On the other hand, scientists observing bats in northern Georgia found “little discernible bat activity” in response to the 2017 eclipse, which occurred in the early afternoon, while bats in Kentucky’s Mammoth Cave did not change their flight patterns, either during the eclipse or later that night.

However, the Indiana bats living near Mammoth Cave did “talk” with each other more during the 2017 eclipse, says Zack Couch, a bat biologist and executive director of the Office of Kentucky Nature Preserves. (Read more: “Why bats are the real superheroes of the animal world.”)

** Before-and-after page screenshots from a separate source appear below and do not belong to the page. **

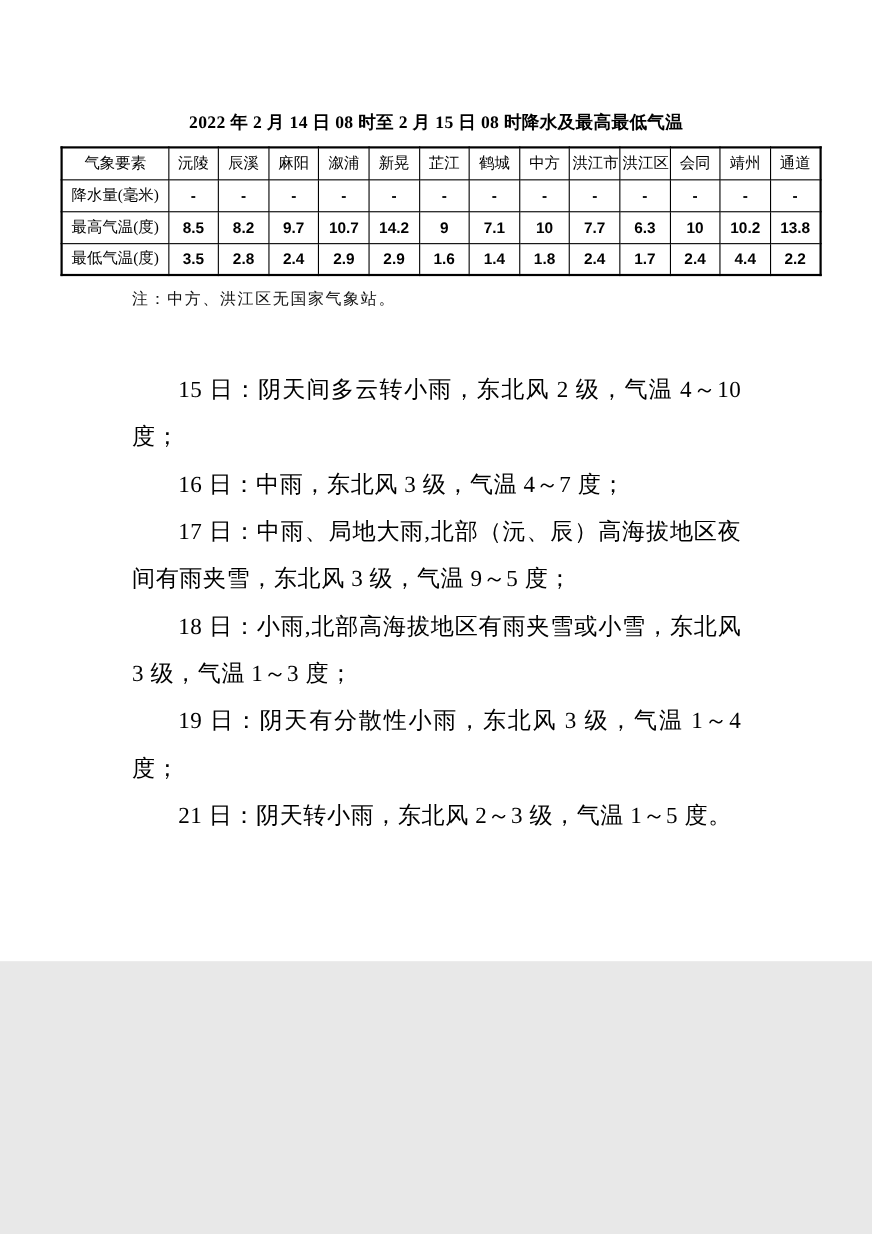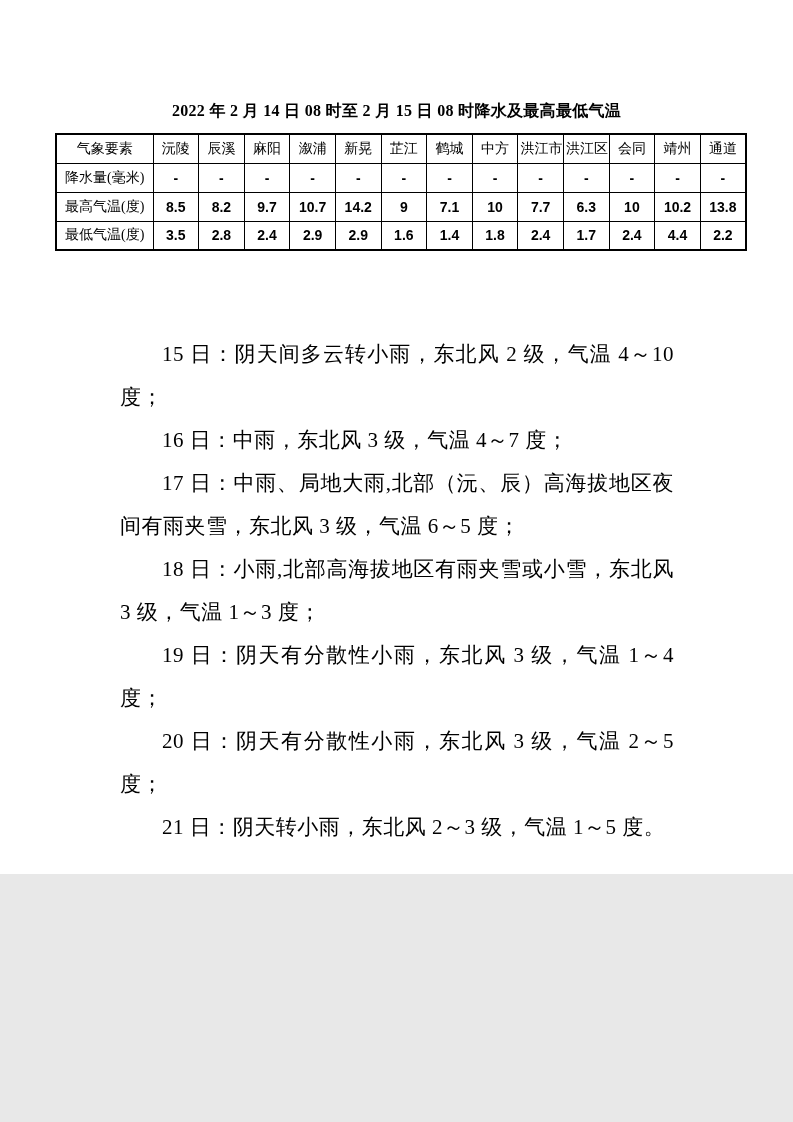"注：中方、洪江区无国家气象站。" div.table-note { html: none -> <div>注：中方、洪江区无国家气象站。</div> }
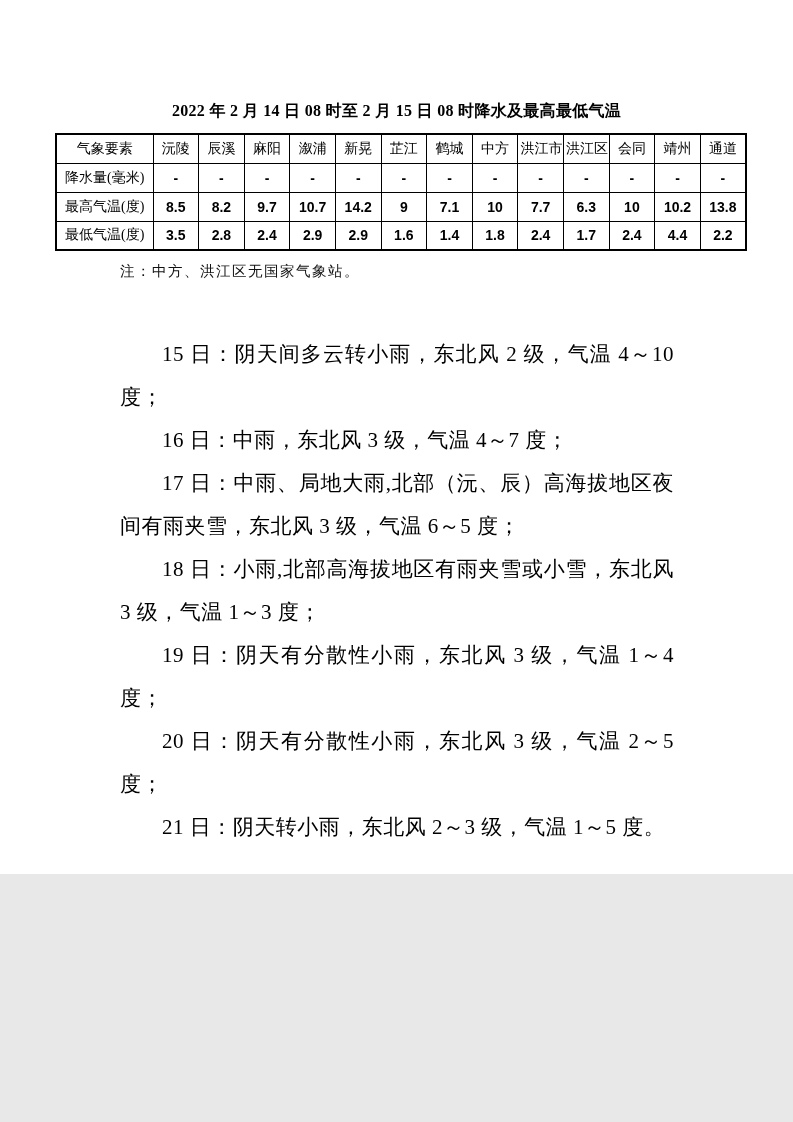"17 日：中雨、局地大雨,北部（沅、辰）高海拔地区夜间有雨夹雪，东北风 3" p { text: 6 -> 9 }
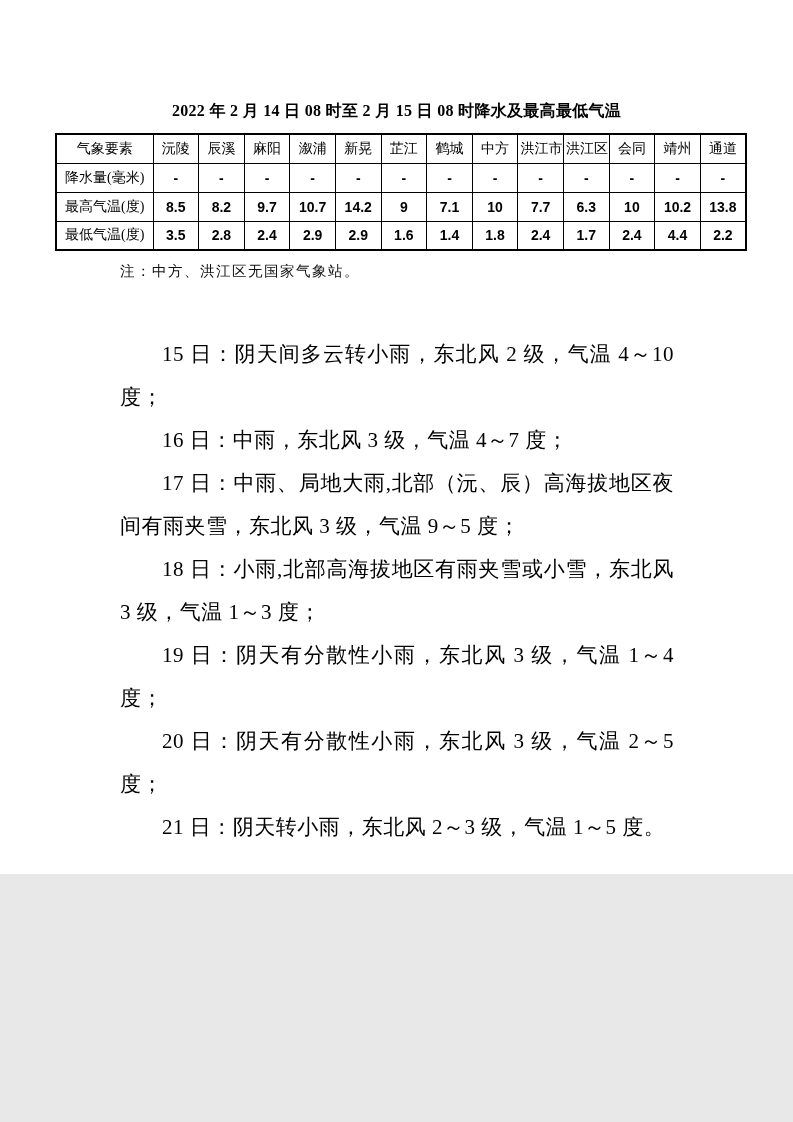"20 日：阴天有分散性小雨，东北风 3 级，气温 2～5" p { html: <p>20 日：阴天有分散性小雨，东北风 3 级，气温 2～5 度；</p> -> none }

Indiana bats usually communicate with each other before they emerge from their cave roosts, around 15 to 30 minutes before sunset, says Couch. The uptick in chatter during the eclipse could have meant the bats were preparing to emerge, but the return of sunlight stopped them from doing so.

Couch suggests keeping an eye on Eastern red bats during the 2024 eclipse. For one, they’re among the most common bats in the U.S. They also roost out in the open while hanging from tree limbs by a single foot, looking “like a dead leaf fluttering in the breeze,” says Couch.

“They are obviously getting a little more solar exposure. They’re not tucked up in darkness like cave bats,” he says.

“So if there was any species I’d think would be having a reaction to an eclipse, it would be those.”